• TASK MATERIAL
- Opening Delimiter -

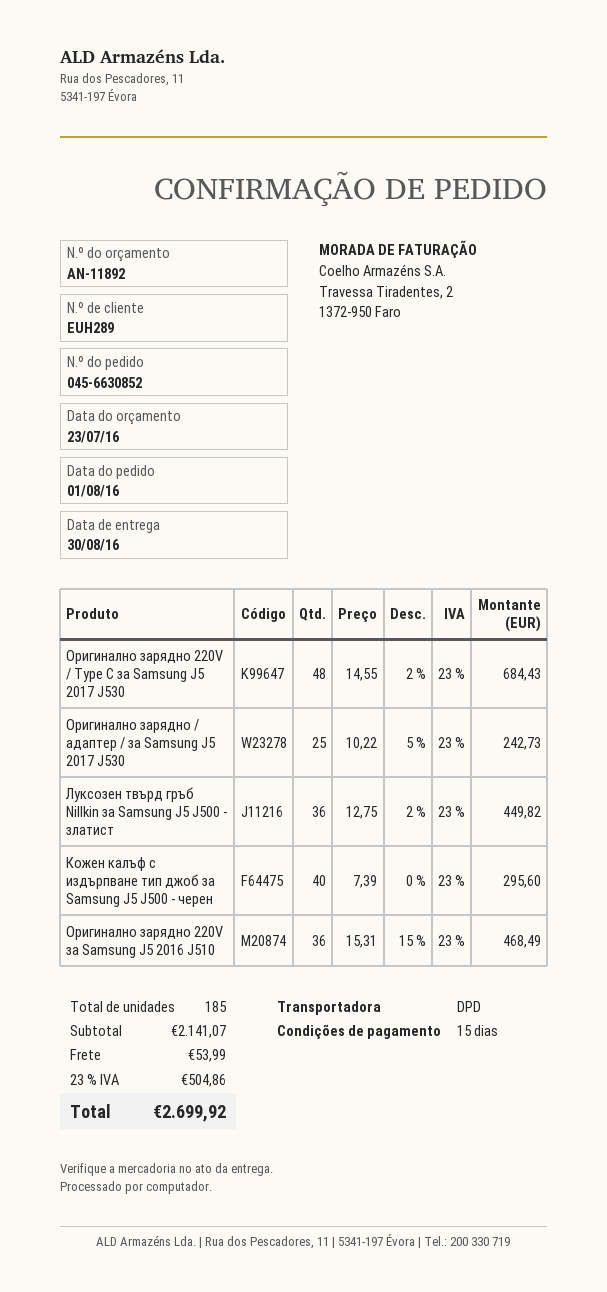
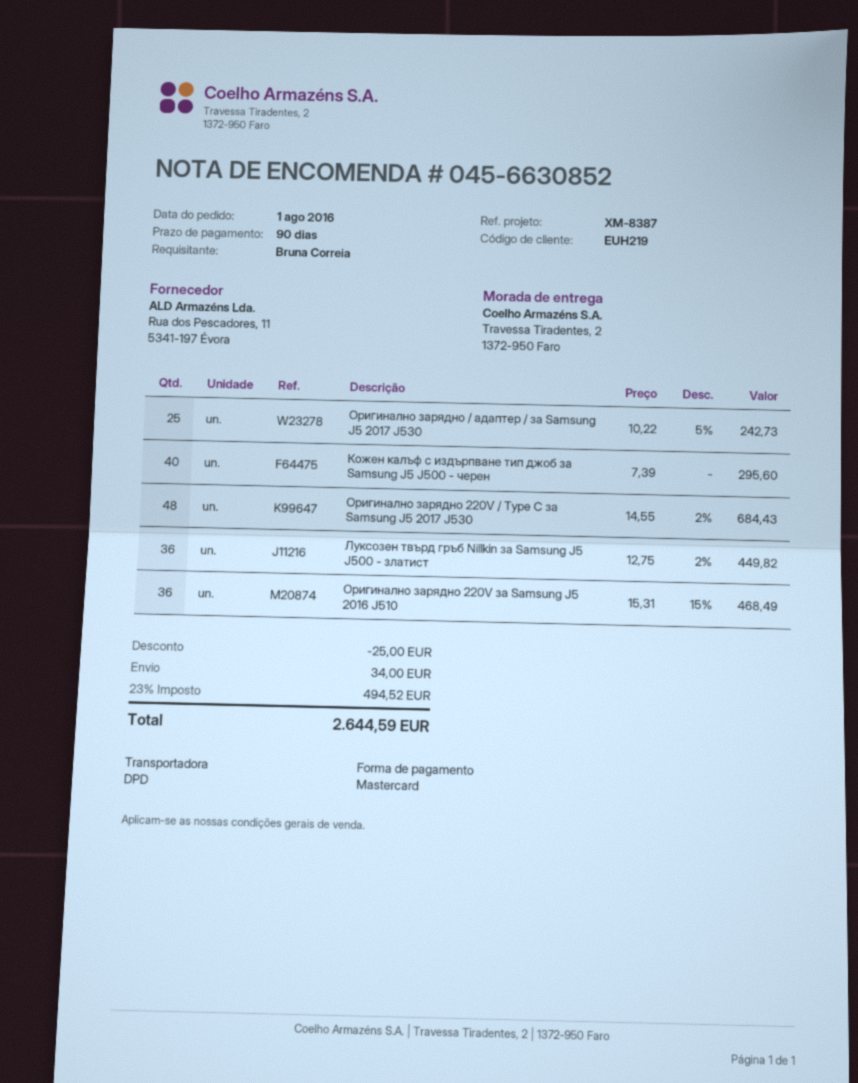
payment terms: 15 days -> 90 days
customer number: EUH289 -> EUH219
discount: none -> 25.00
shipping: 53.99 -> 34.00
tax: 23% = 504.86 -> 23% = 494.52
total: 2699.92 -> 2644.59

- Closing Delimiter -
- Opening Delimiter -

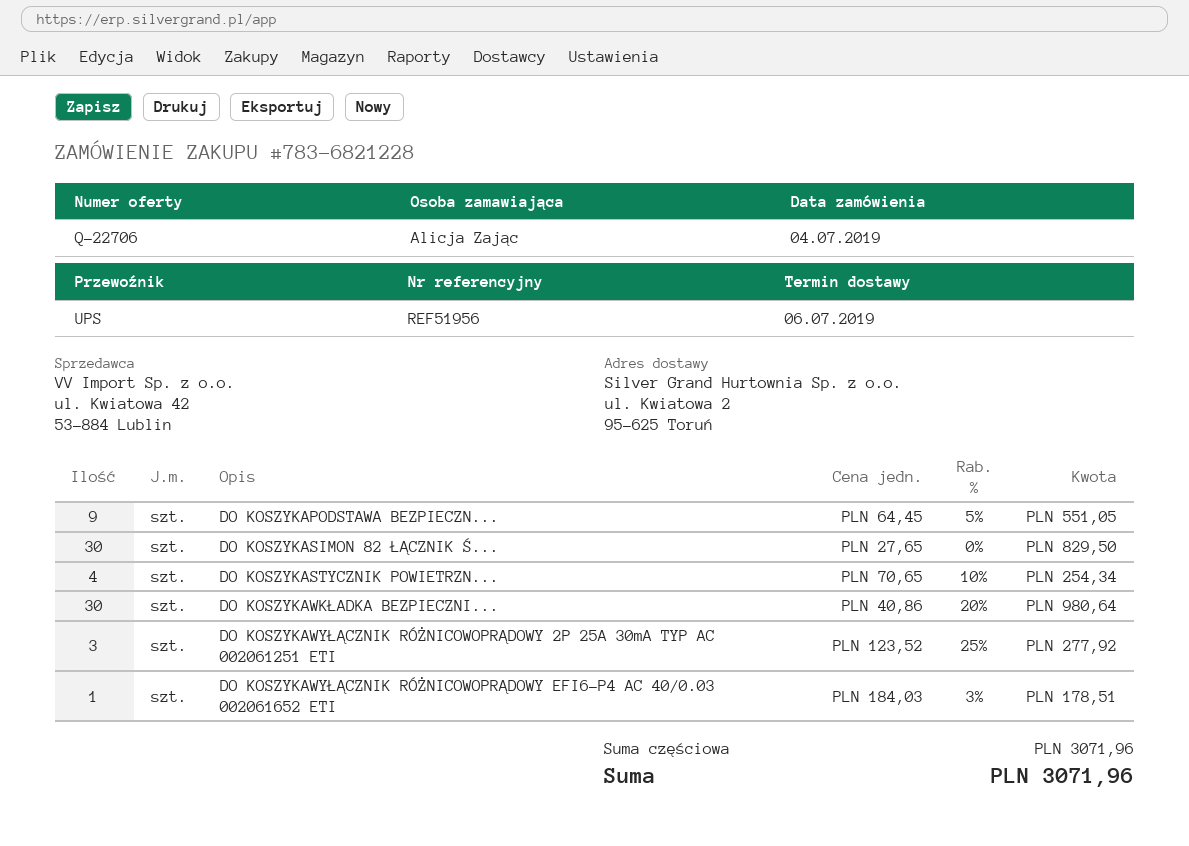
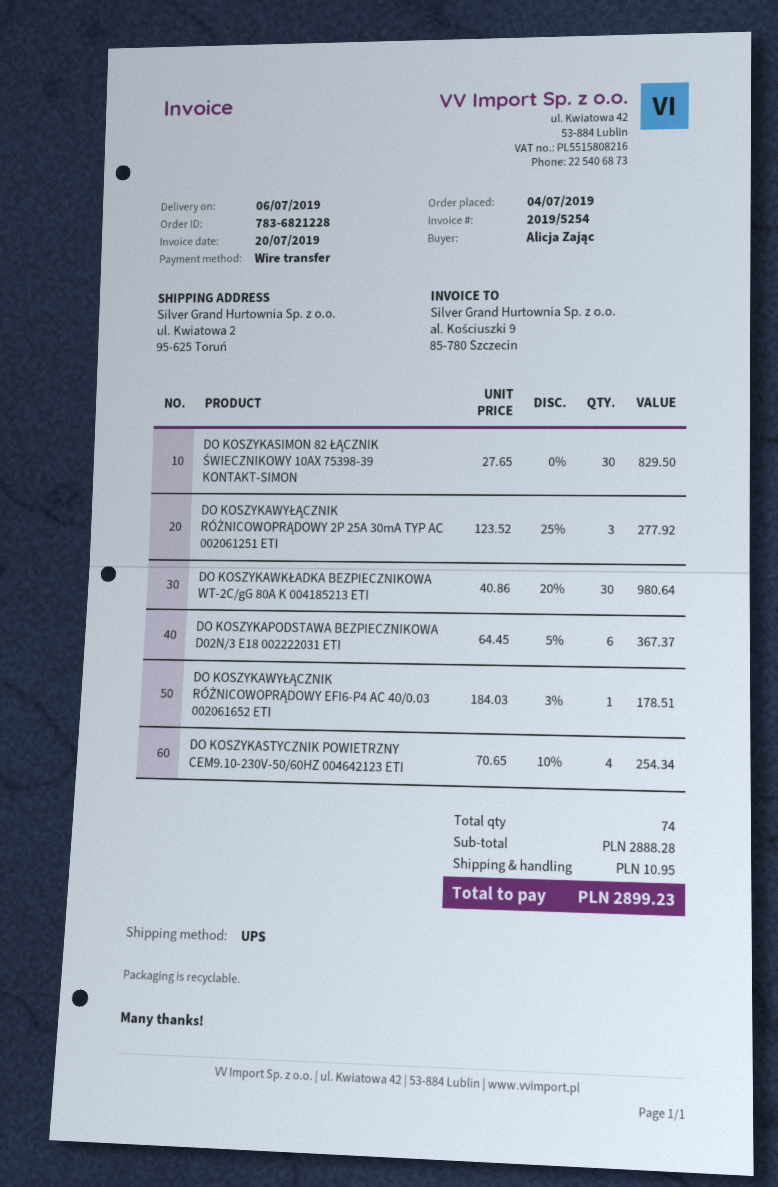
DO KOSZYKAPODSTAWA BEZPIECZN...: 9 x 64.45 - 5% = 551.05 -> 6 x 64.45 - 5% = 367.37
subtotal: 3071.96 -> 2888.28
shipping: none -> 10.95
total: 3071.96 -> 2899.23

- Closing Delimiter -

• PROBLEM TO SOLVE
Show the lines of the records above that mention "none".

• SOLUTION TO THE EXERCISE
discount: none -> 25.00
shipping: none -> 10.95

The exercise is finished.